I realize this is an old post but I've narrowed down my search to either the Ruger SP101 or the S&W Model 60. I probably will shoot 38s most of the time but sure would like to shoot a 357 often. The difference between the two seems to be only weight so I'm leaning towards the Ruger which is a bit heavier but I'm thinking better for the 357. Can you give me your opinion between the two? Thanks.


----------



## johnr

i can't tell you anything about the SP101 or how it compares with the S&W60. i picked up a good used model 60 this christmas and love the way it shoots. the snubby aiming takes a bit to get use to. i almost upgraded to a 3" barrel to get a better sight radius. the 3" had adjustable sights.

38s are not a problem, 357s have a good kick in the palm, 38+p are a good compromise.

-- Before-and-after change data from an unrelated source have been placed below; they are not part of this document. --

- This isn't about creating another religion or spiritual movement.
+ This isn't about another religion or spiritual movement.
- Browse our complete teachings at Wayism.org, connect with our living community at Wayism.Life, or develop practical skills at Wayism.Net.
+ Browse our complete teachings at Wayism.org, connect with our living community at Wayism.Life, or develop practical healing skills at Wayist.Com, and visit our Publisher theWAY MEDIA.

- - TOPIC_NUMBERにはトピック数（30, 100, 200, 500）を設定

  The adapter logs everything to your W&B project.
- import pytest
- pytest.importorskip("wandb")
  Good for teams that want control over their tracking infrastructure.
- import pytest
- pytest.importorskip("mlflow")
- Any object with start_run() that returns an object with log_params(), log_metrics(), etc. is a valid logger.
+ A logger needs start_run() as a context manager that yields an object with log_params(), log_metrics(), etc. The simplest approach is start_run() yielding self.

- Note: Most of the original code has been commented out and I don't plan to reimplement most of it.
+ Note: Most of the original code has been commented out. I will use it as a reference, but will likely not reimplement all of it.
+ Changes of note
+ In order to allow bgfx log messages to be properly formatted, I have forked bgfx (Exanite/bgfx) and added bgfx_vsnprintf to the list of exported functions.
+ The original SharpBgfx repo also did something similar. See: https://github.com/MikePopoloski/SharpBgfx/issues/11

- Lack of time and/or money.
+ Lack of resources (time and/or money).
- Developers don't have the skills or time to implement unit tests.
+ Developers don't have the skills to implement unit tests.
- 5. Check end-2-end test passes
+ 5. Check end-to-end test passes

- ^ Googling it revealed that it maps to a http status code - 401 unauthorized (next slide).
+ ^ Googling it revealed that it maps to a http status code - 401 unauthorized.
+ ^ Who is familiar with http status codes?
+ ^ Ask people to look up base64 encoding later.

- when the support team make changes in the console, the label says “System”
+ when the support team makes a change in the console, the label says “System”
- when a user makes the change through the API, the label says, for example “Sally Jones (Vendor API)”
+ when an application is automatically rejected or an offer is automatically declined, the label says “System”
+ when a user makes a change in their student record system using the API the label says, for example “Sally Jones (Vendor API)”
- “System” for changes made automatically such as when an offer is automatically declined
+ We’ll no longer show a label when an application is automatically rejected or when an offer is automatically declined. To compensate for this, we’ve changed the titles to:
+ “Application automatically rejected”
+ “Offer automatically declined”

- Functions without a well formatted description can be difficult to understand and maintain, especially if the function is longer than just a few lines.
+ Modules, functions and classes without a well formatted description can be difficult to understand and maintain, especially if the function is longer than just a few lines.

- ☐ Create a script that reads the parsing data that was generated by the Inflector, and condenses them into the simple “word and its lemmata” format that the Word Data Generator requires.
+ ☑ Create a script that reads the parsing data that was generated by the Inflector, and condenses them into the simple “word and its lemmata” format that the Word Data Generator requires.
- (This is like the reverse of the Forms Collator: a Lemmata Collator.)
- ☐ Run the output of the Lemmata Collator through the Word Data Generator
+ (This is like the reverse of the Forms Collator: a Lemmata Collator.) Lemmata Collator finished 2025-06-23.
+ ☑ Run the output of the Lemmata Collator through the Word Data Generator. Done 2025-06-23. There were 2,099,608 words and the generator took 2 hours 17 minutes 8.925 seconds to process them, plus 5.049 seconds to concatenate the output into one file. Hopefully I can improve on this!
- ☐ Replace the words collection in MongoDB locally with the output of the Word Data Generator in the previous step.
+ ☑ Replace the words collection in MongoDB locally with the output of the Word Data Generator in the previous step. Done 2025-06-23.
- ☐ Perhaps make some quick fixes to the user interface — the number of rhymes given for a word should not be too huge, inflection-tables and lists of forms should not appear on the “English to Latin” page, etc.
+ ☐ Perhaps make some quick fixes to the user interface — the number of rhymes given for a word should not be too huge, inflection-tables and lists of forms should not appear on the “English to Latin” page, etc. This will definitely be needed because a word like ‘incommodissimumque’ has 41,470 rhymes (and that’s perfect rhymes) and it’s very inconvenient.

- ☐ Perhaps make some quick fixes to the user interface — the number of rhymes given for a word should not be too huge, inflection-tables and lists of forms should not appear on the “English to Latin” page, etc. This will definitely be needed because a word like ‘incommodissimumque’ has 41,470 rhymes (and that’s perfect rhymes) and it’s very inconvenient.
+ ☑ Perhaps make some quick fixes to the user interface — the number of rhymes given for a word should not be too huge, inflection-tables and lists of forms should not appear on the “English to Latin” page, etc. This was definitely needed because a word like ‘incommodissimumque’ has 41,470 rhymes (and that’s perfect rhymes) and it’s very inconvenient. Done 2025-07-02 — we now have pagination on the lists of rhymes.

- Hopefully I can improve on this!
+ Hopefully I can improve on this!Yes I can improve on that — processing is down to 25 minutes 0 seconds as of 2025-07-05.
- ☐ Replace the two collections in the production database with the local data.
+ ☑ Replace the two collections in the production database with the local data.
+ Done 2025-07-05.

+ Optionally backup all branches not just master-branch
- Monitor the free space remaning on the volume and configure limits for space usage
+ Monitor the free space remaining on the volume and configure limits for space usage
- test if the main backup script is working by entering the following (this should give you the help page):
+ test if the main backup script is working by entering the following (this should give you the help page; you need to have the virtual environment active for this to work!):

remember to keep the cylinder clean if using 38s, if the chamber builds up carbon, the 357s will not fully seat

ymmv

john


----------



## USAFgsm

johnr said:


> i can't tell you anything about the SP101 or how it compares with the S&W60. i picked up a good used model 60 this christmas and love the way it shoots. the snubby aiming takes a bit to get use to. i almost upgraded to a 3" barrel to get a better sight radius. the 3" had adjustable sights.
> 
> 38s are not a problem, 357s have a good kick in the palm, 38+p are a good compromise.
> 
> remember to keep the cylinder clean if using 38s, if the chamber builds up carbon, the 357s will not fully seat
> 
> ymmv
> 
> john


I'll follow that up with a comment about the SP-101, since I have one of those but not a Model 60 

I LOVE my SP-101. To put things into perspective, the SP101 actually has less felt recoil with .357s in it than an airweight Smith with .38 specials. Both my mom and my wife HATE the airweight, but really like shooting the Ruger. I actually snuck 2 magnums into the cylinder and let my wife shoot it and she didn't even notice. I have the short barreled SP-101, and am thinking really hard about getting one with the 3" barrel. I highly recommend it. Plus it's built better than the Smiths :yawinkle:


----------